ACTIVITY ▸ Only lines with the word "Holder" belong in the answer; copy them from the records below.
RECORDED DATA Start Marker
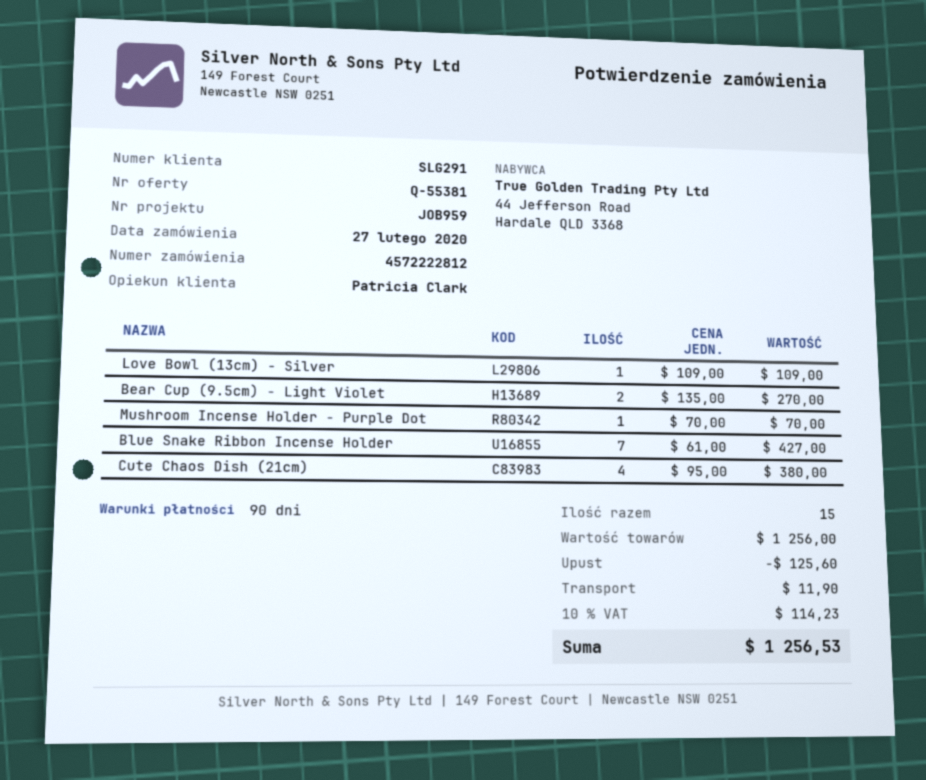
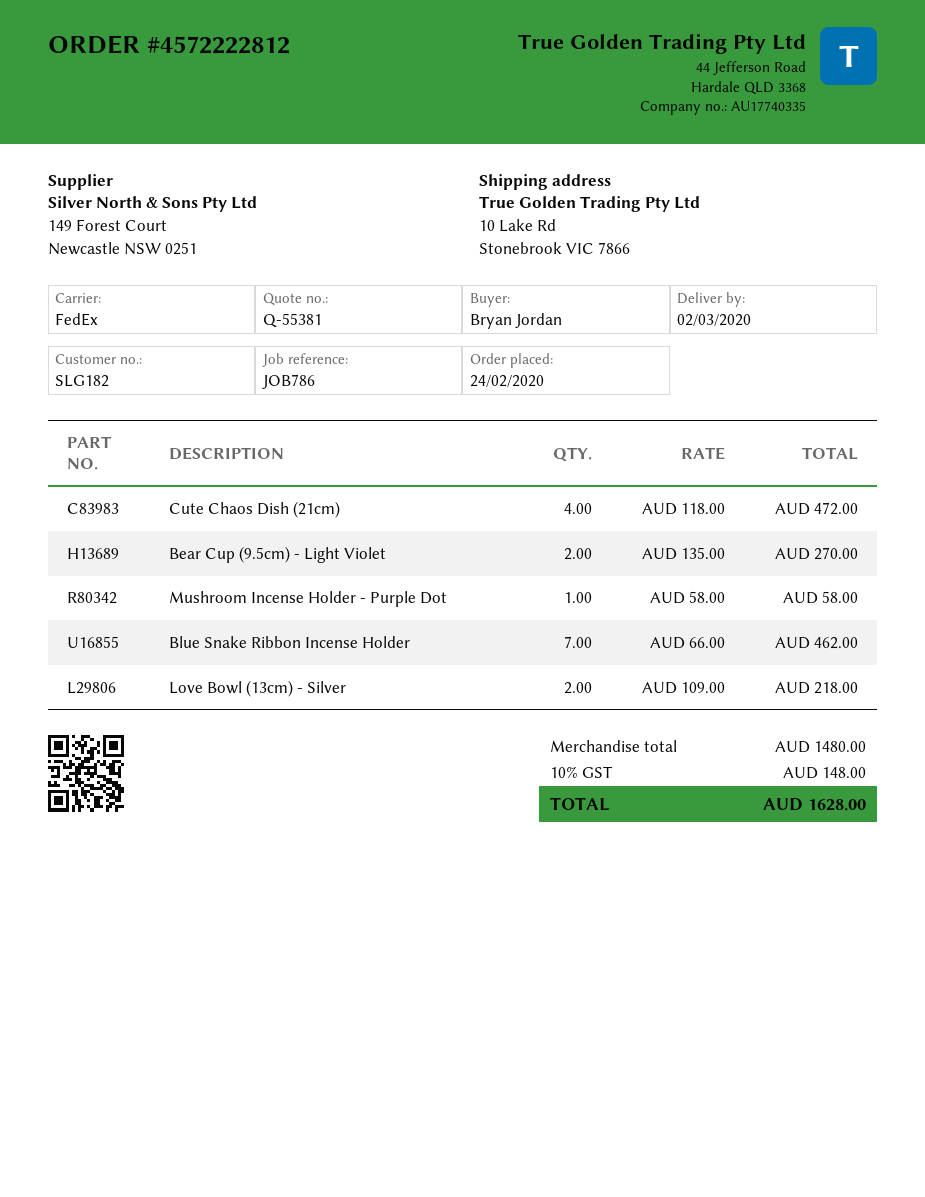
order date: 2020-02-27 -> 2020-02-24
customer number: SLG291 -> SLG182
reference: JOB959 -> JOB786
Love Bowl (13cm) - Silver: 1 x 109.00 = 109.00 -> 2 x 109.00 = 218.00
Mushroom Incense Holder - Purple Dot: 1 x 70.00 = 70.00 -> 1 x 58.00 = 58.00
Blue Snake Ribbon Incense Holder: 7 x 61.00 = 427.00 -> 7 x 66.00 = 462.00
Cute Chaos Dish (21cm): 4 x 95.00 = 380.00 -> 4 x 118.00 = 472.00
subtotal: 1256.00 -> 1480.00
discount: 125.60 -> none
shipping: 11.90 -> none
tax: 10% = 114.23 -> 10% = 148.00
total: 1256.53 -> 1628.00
RECORDED DATA End Marker
ANSWER TO THE EXERCISE ▸
Mushroom Incense Holder - Purple Dot: 1 x 70.00 = 70.00 -> 1 x 58.00 = 58.00
Blue Snake Ribbon Incense Holder: 7 x 61.00 = 427.00 -> 7 x 66.00 = 462.00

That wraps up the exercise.